_Assignment_: From the line containing "html: <div> <span></span>" to the end of the data, retype every line exactly and nothing else. Drop the pictures.

--------------------------------

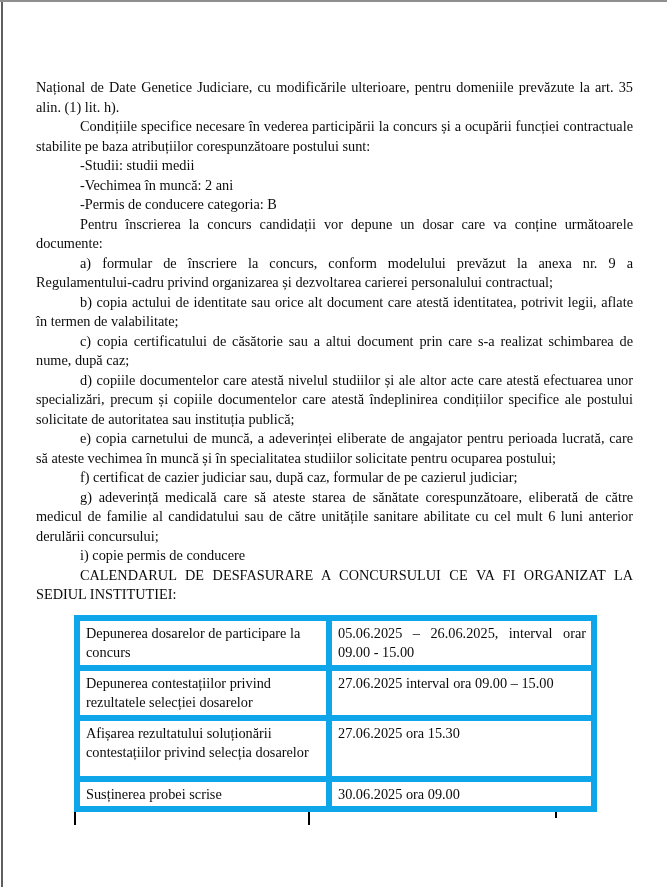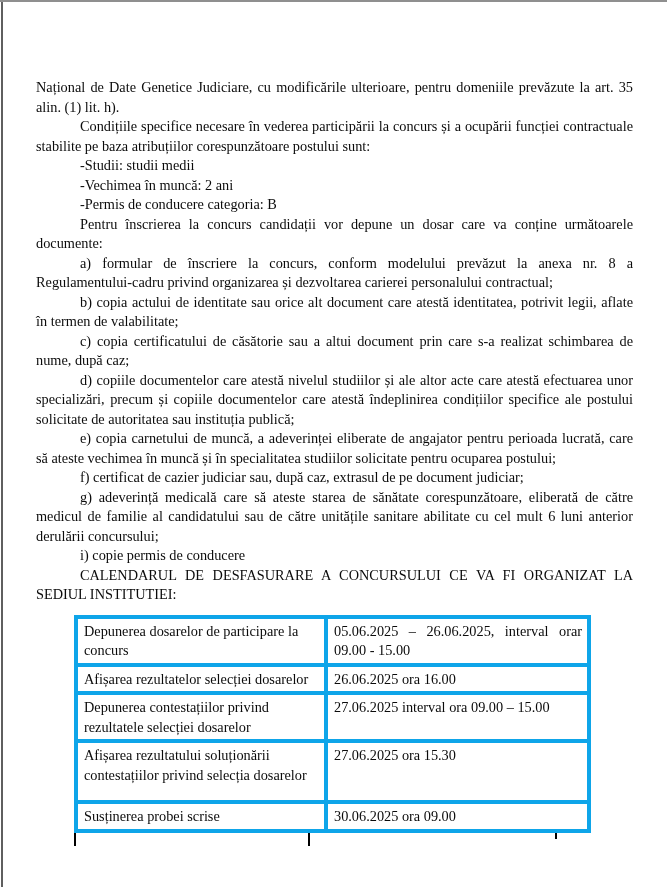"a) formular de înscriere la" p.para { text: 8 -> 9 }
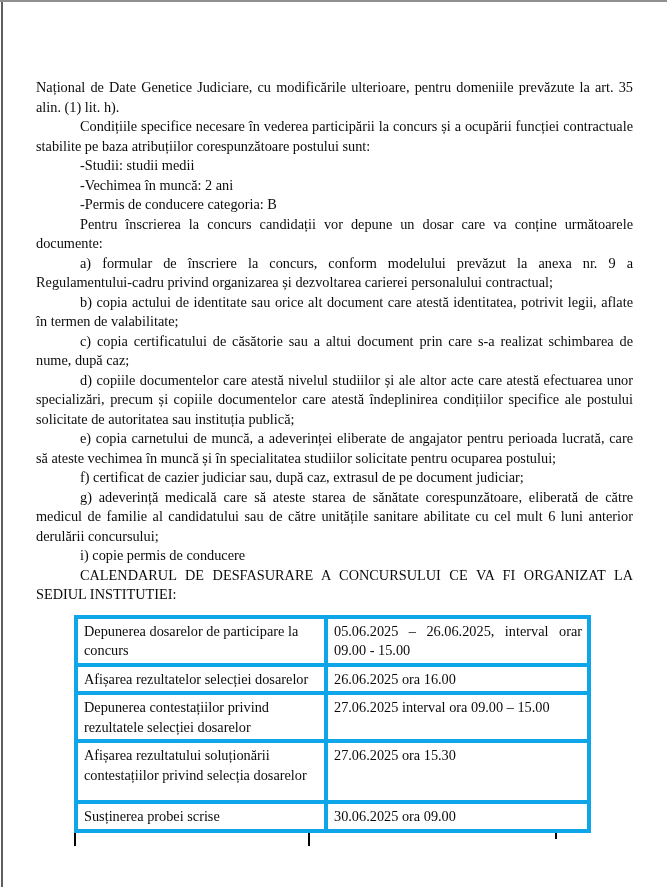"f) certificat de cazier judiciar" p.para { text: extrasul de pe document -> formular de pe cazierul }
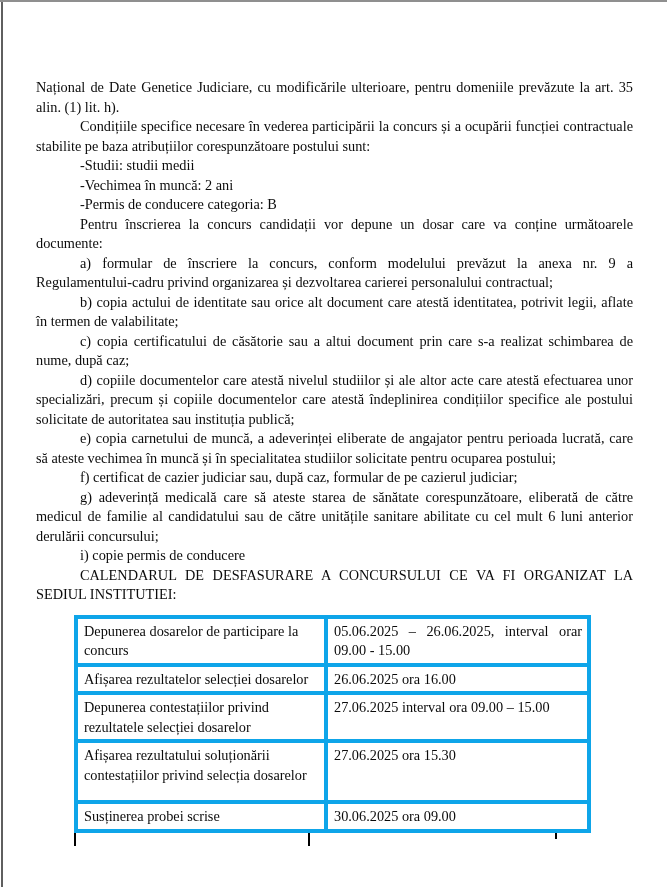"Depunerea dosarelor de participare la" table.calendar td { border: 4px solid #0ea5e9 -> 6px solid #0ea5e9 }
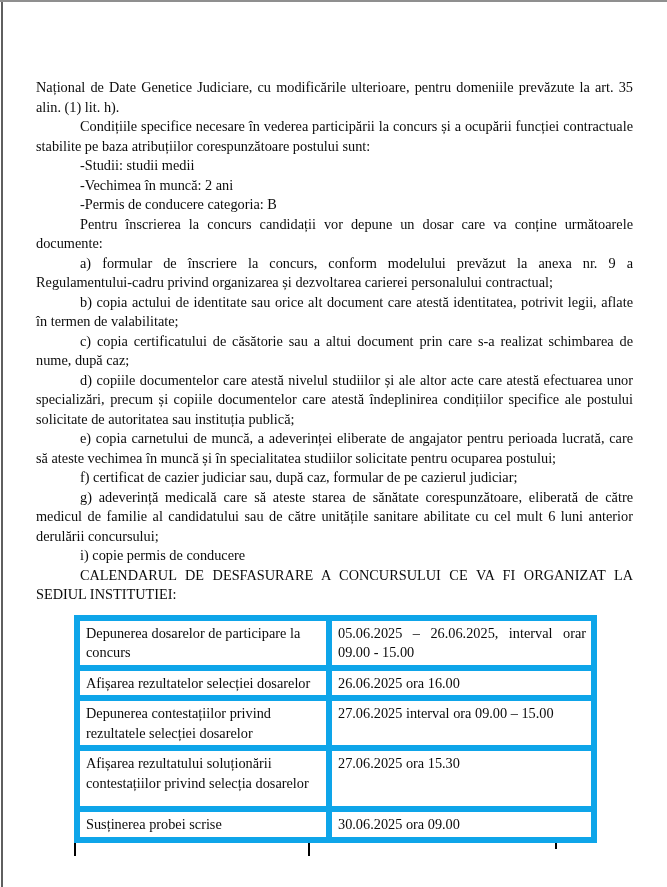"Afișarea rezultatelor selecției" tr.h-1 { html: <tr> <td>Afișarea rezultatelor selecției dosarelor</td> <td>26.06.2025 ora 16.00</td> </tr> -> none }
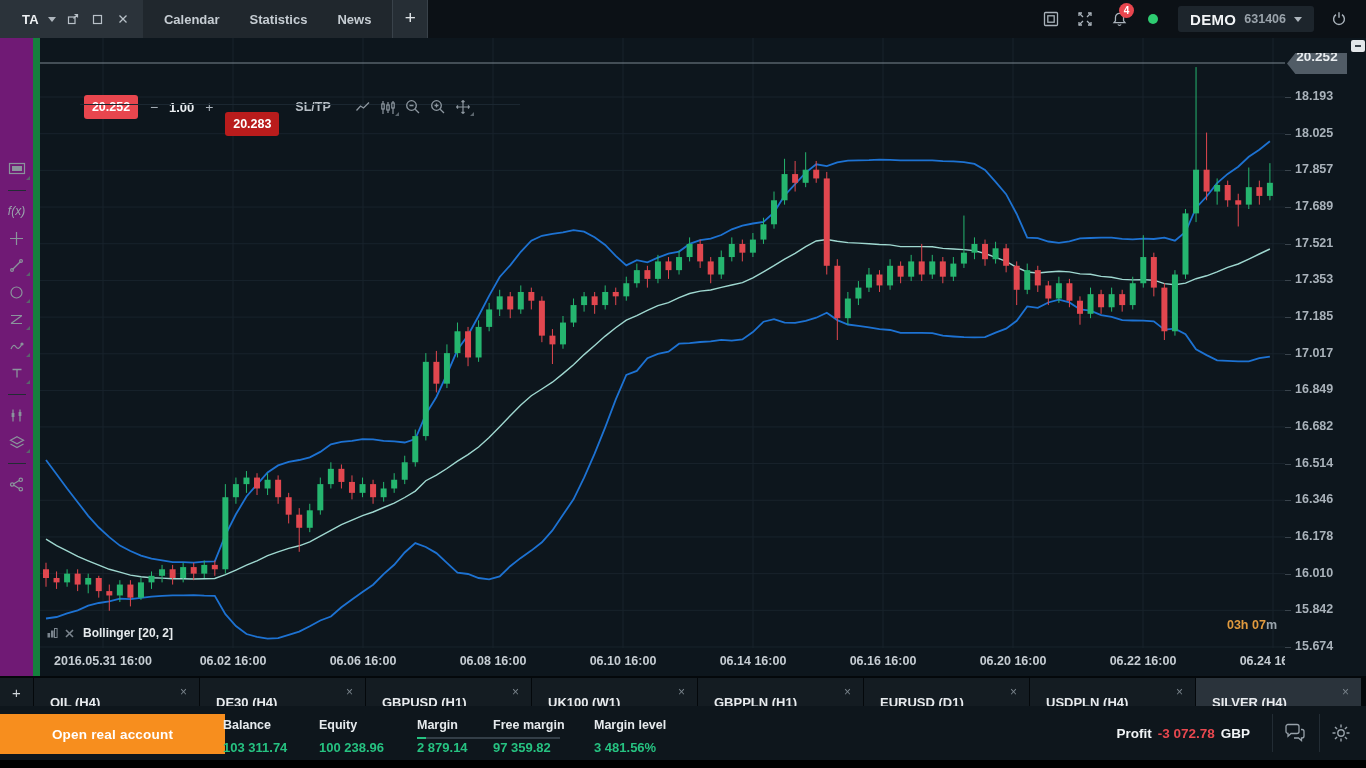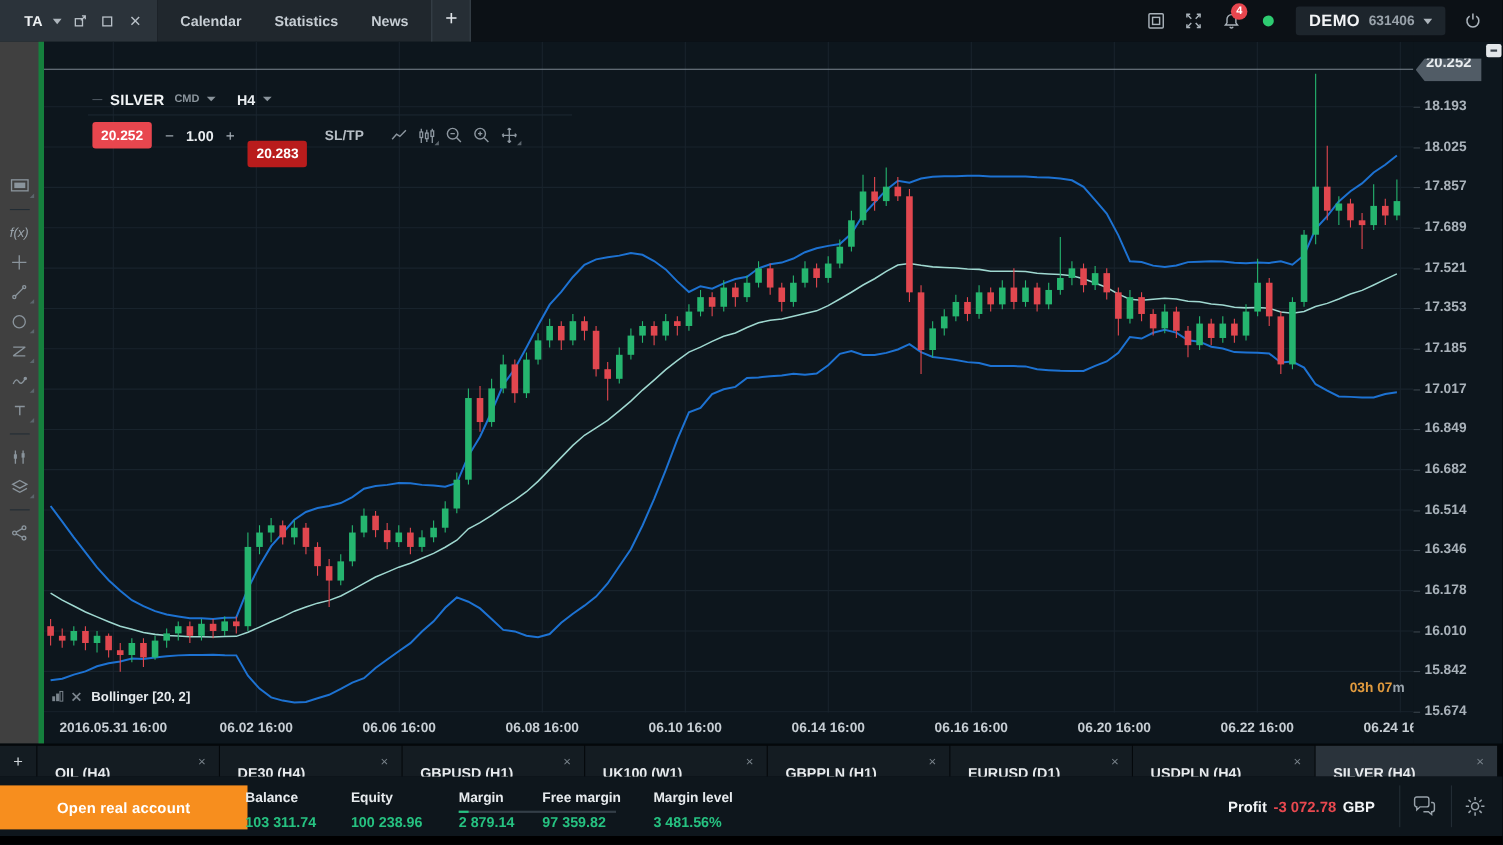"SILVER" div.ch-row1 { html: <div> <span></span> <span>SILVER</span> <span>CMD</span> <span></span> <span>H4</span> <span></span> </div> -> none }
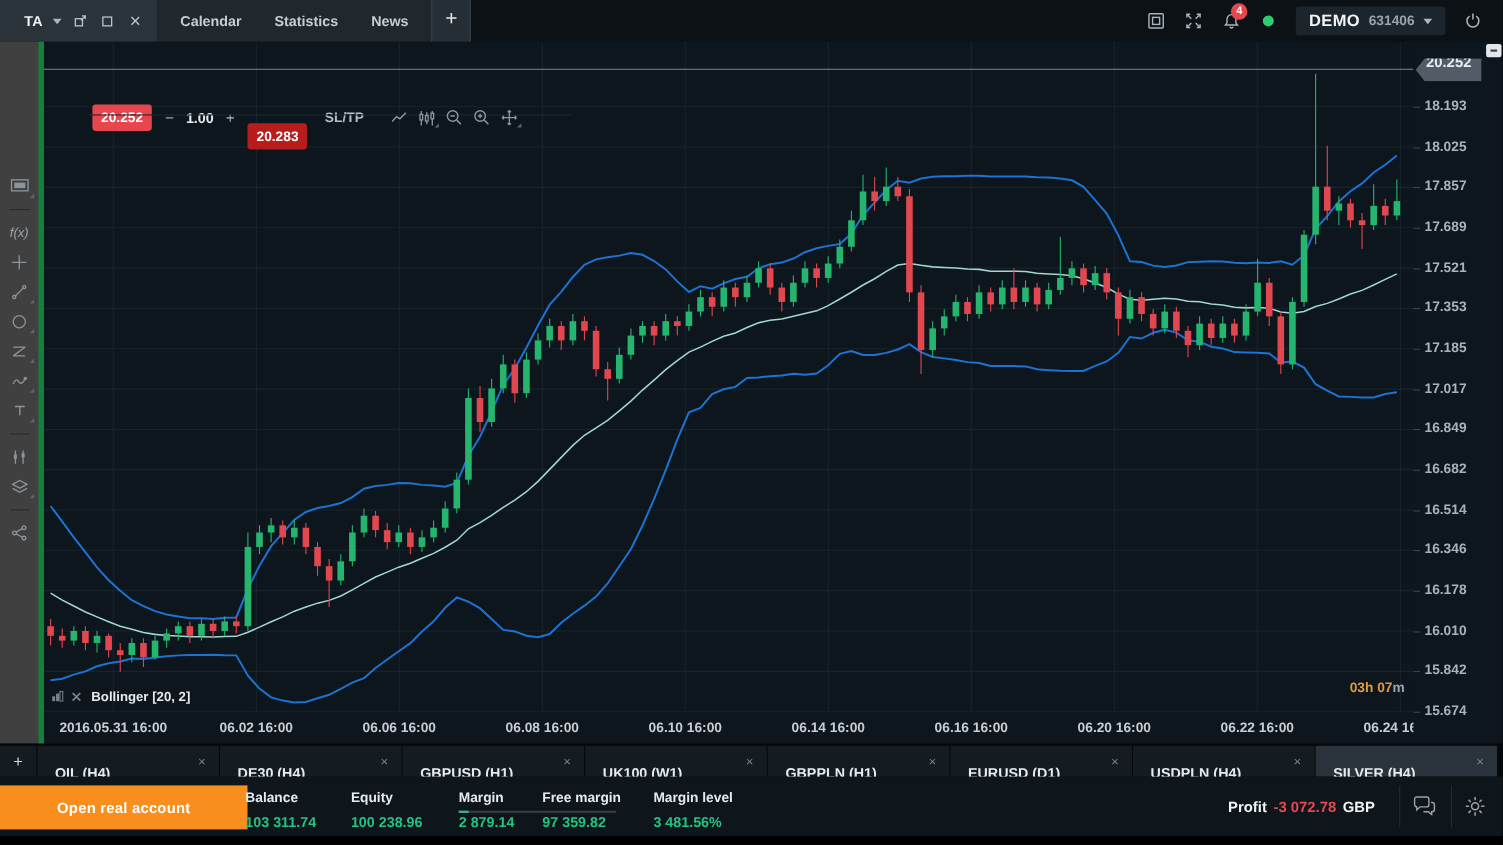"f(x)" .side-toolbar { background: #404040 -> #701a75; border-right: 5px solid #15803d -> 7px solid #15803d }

--------------------------------

_Exercise response_:
"SILVER" div.ch-row1 { html: <div> <span></span> <span>SILVER</span> <span>CMD</span> <span></span> <span>H4</span> <span></span> </div> -> none }
"f(x)" .side-toolbar { background: #404040 -> #701a75; border-right: 5px solid #15803d -> 7px solid #15803d }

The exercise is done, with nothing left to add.